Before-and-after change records
----------

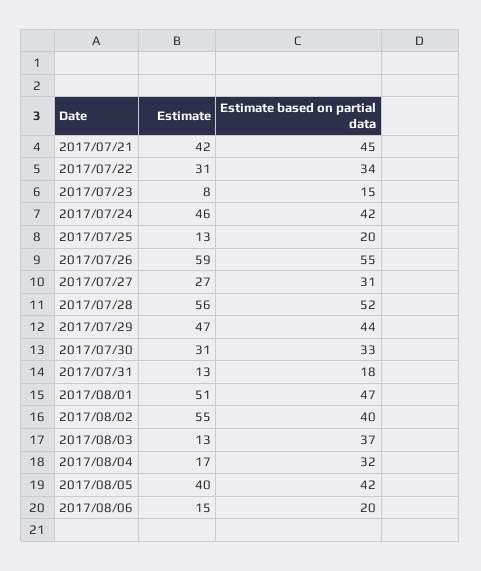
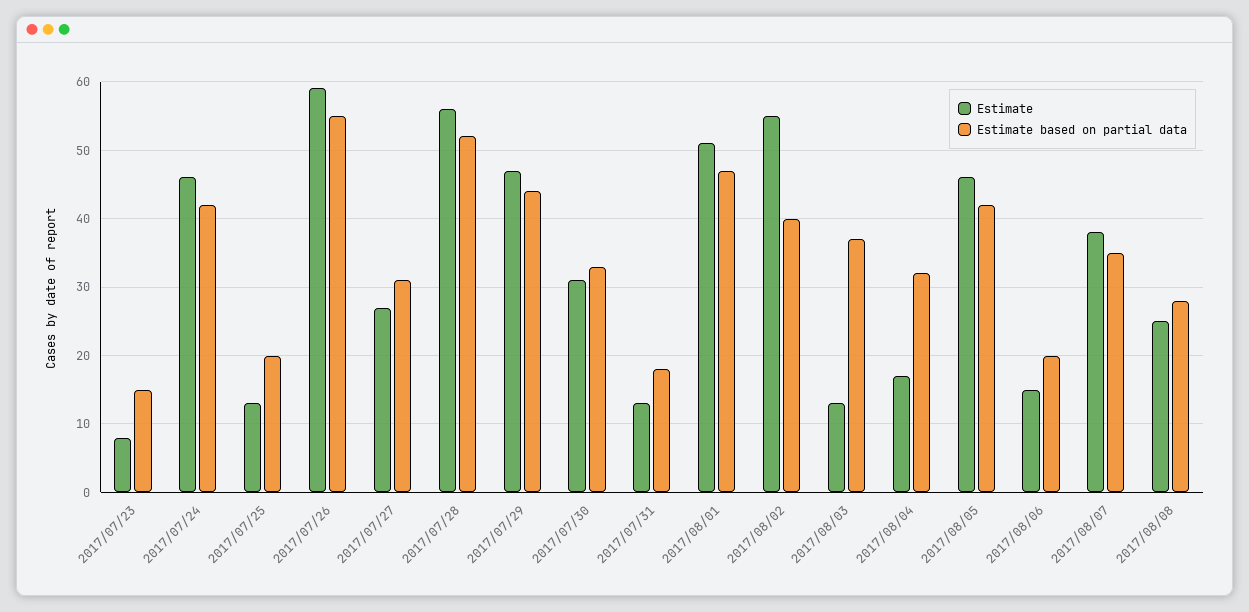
Estimate, 2017/07/21: 42 -> none
Estimate based on partial data, 2017/07/21: 45 -> none
Estimate, 2017/07/22: 31 -> none
Estimate based on partial data, 2017/07/22: 34 -> none
Estimate, 2017/08/05: 40 -> 46
Estimate, 2017/08/07: none -> 38
Estimate based on partial data, 2017/08/07: none -> 35
Estimate, 2017/08/08: none -> 25
Estimate based on partial data, 2017/08/08: none -> 28

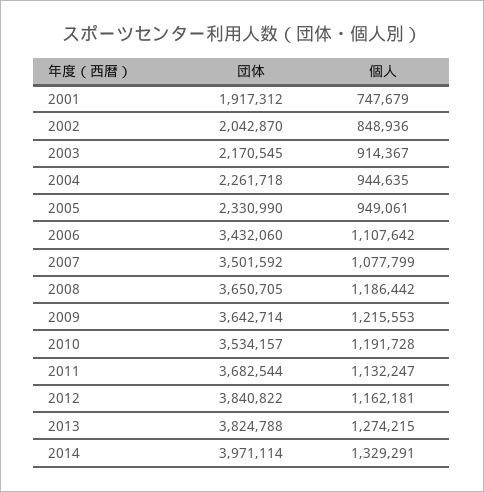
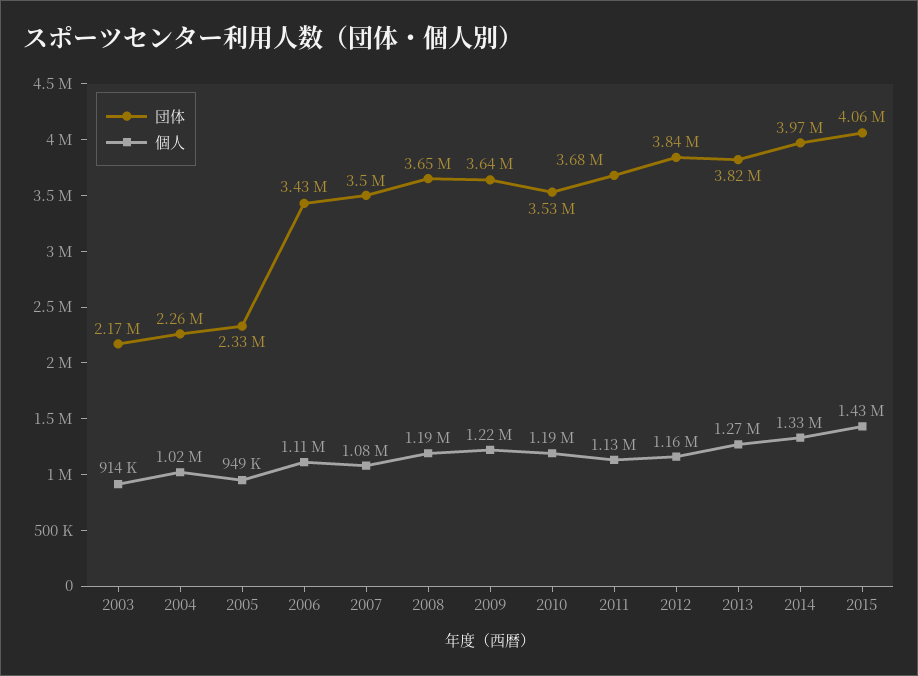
団体, 2001: 1917312 -> none
個人, 2001: 747679 -> none
団体, 2002: 2042870 -> none
個人, 2002: 848936 -> none
個人, 2004: 944635 -> 1020000
団体, 2015: none -> 4060000
個人, 2015: none -> 1430000

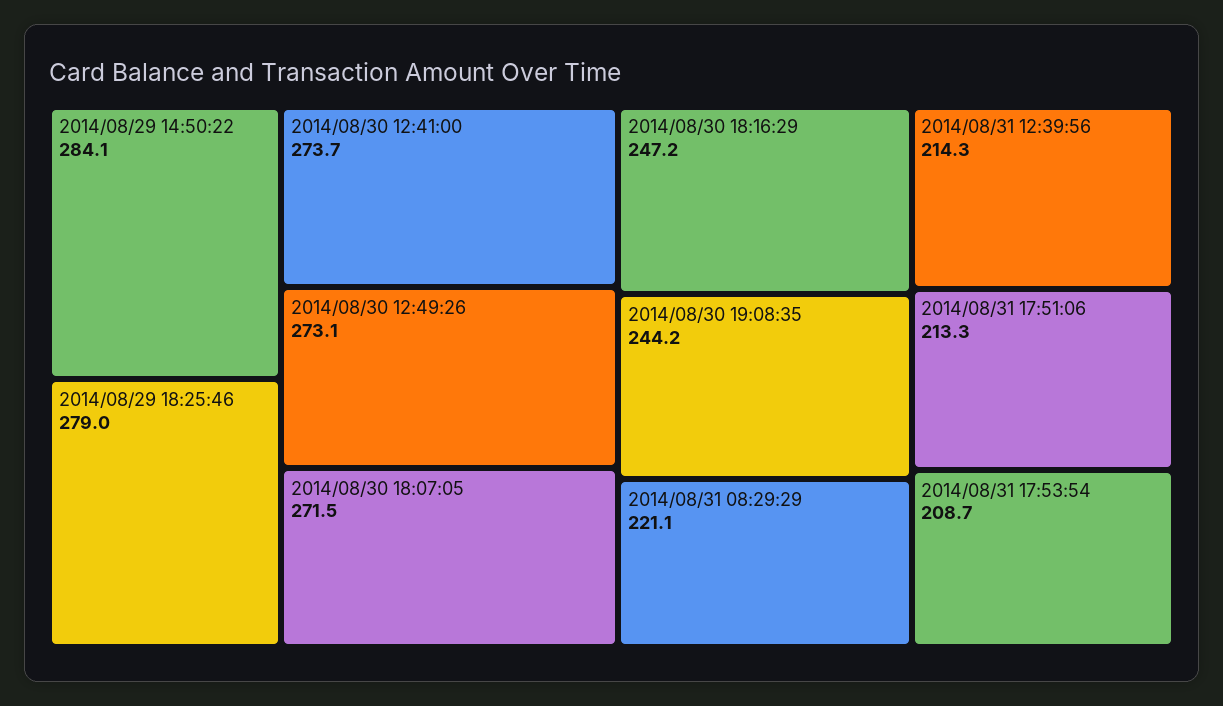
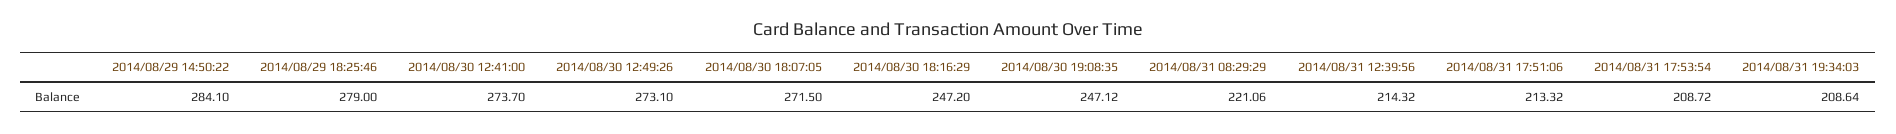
2014/08/30 19:08:35: 244.2 -> 247.12
2014/08/31 19:34:03: none -> 208.64

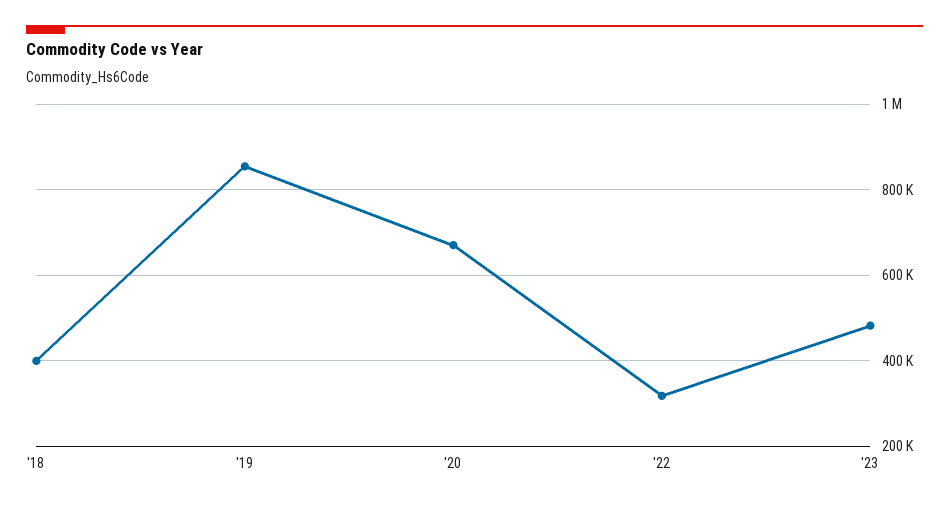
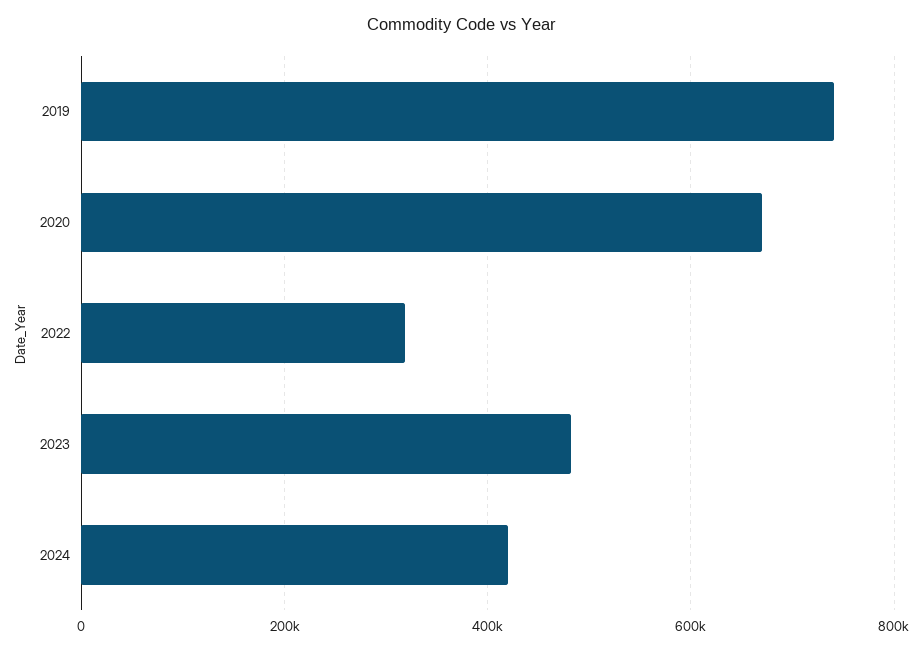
'18: 400000 -> none
'19: 860000 -> 740000
2024: none -> 420000

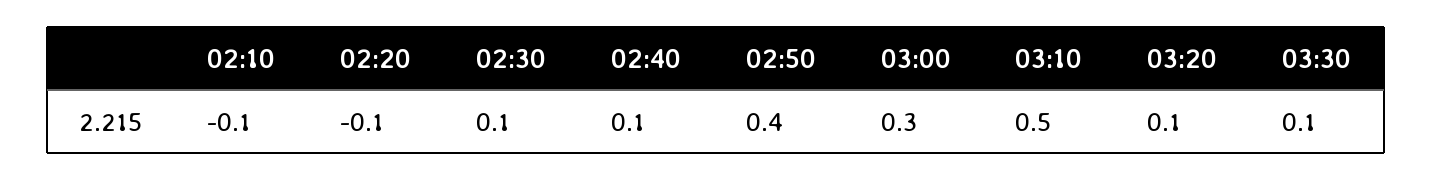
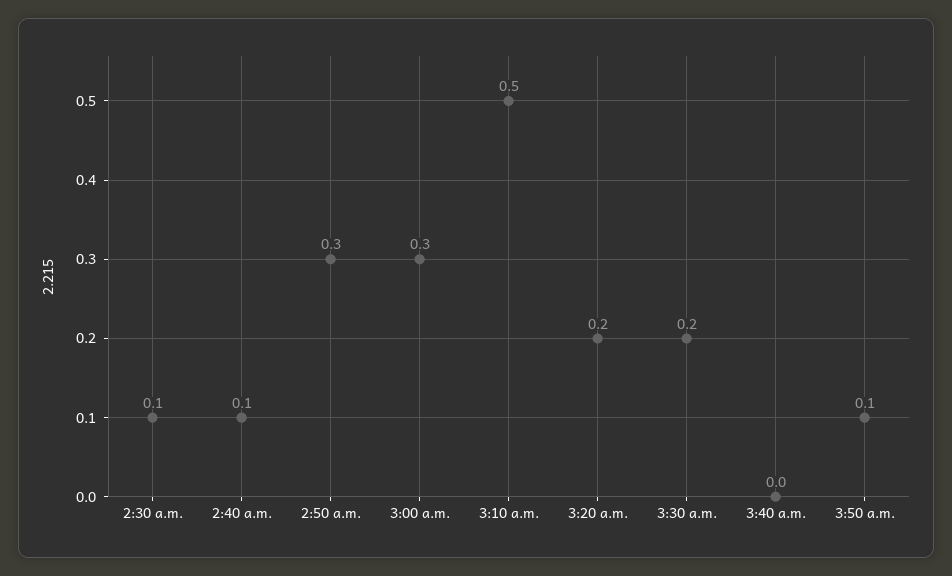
02:10: -0.1 -> none
02:20: -0.1 -> none
02:50: 0.4 -> 0.3
03:20: 0.1 -> 0.2
03:30: 0.1 -> 0.2
3:40 a.m.: none -> 0
3:50 a.m.: none -> 0.1

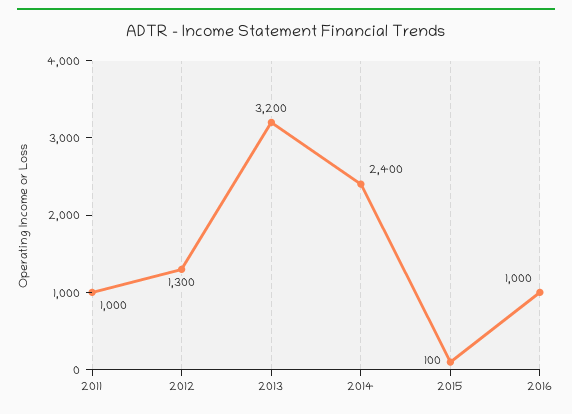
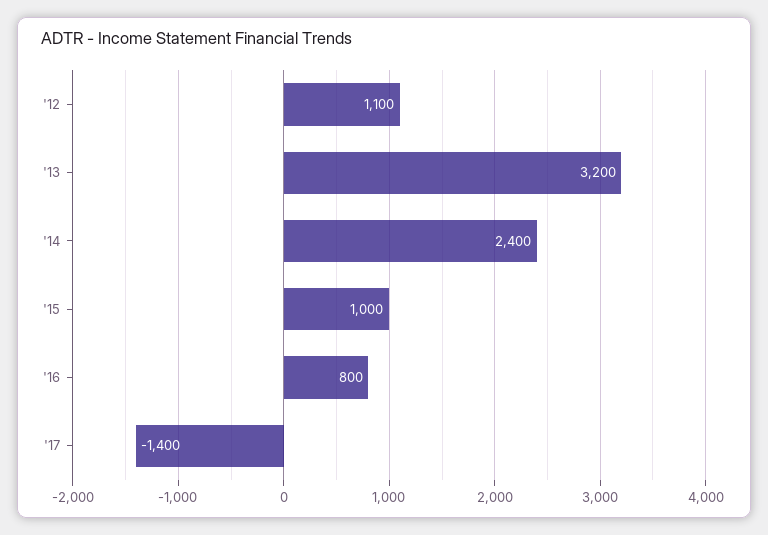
2011: 1000 -> none
2012: 1300 -> 1100
2015: 100 -> 1000
2016: 1000 -> 800
'17: none -> -1400

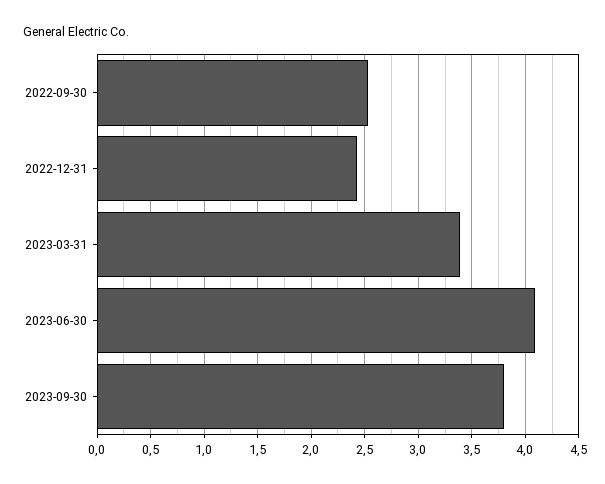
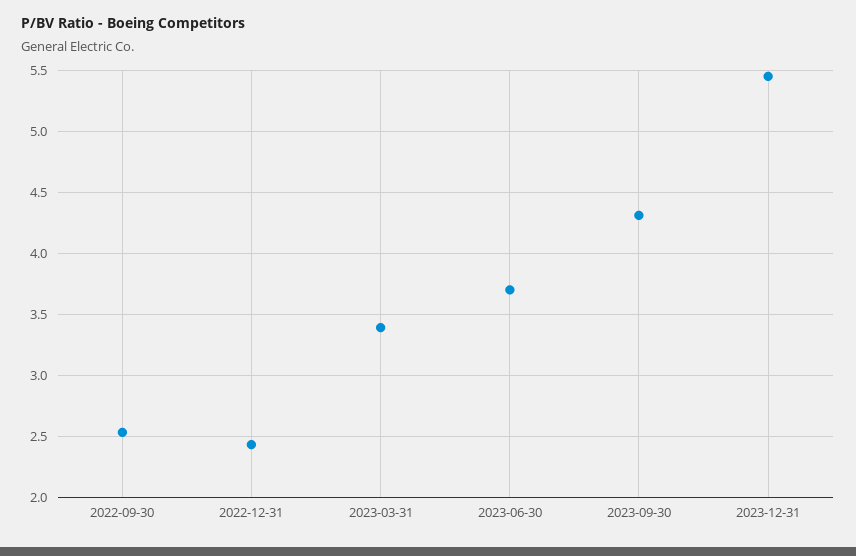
2023-06-30: 4.1 -> 3.7
2023-09-30: 3.8 -> 4.3
2023-12-31: none -> 5.45

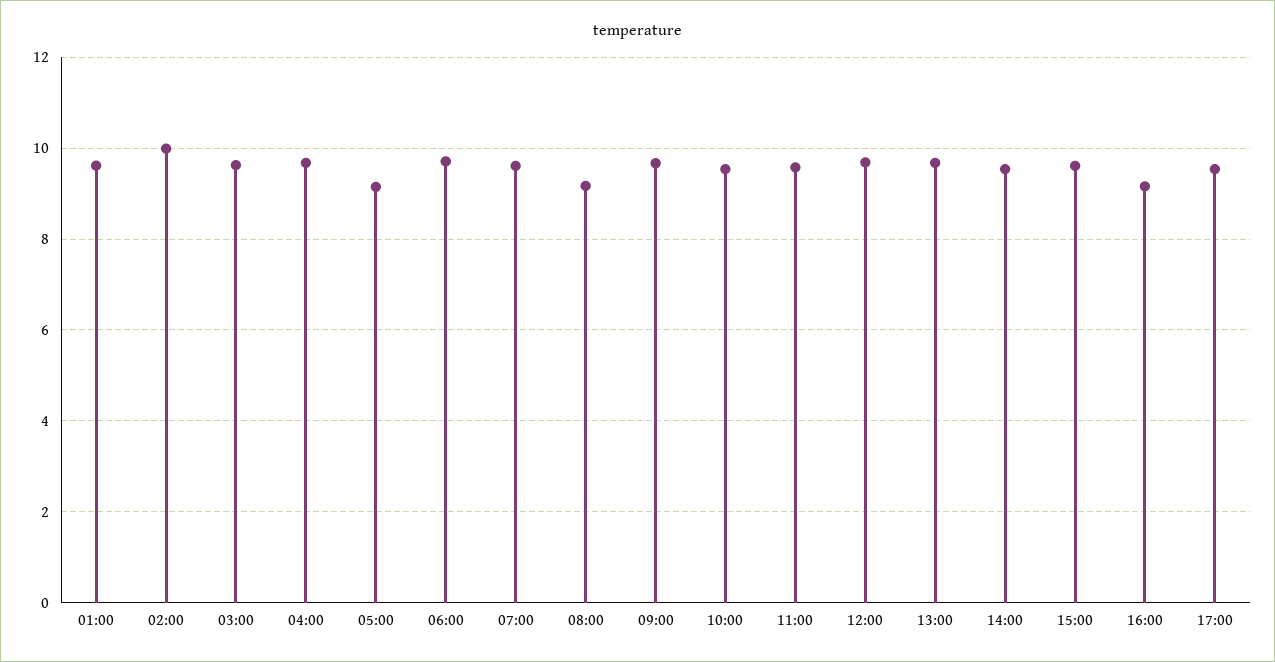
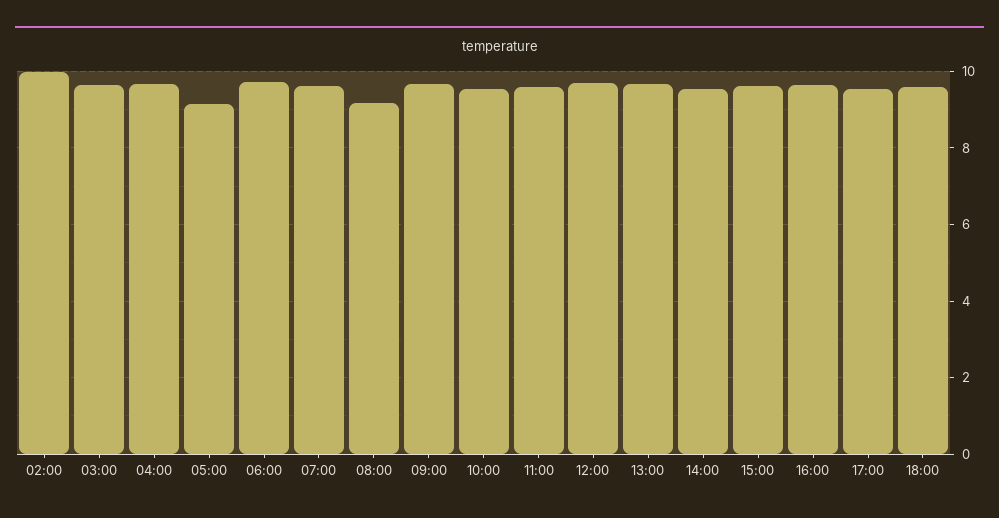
01:00: 9.6 -> none
16:00: 9.2 -> 9.6
18:00: none -> 9.6

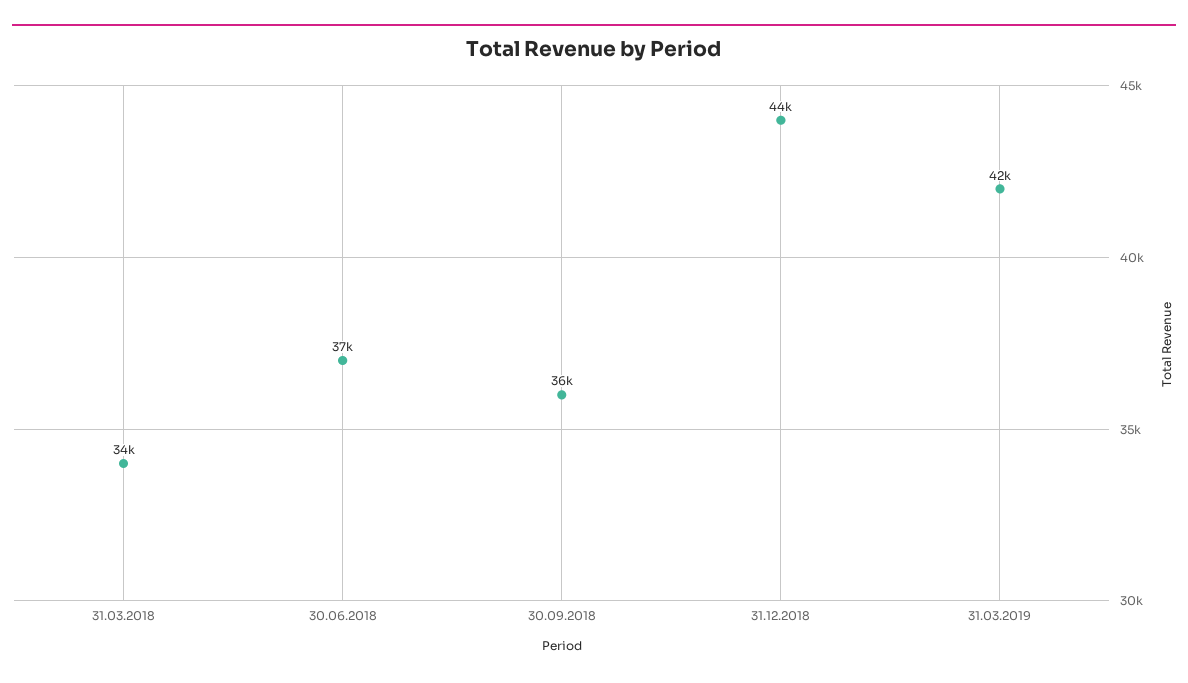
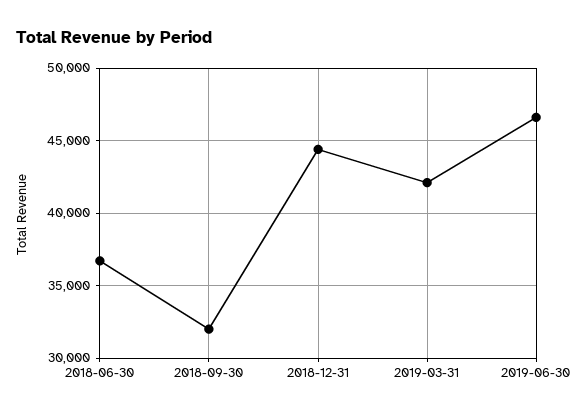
31.03.2018: 34000 -> none
30.09.2018: 36000 -> 32000
2019-06-30: none -> 46500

----------

» YOUR TASK
Copy down each line in the entries that has the word "based".

» YOUR SOLUTION
Estimate based on partial data, 2017/07/21: 45 -> none
Estimate based on partial data, 2017/07/22: 34 -> none
Estimate based on partial data, 2017/08/07: none -> 35
Estimate based on partial data, 2017/08/08: none -> 28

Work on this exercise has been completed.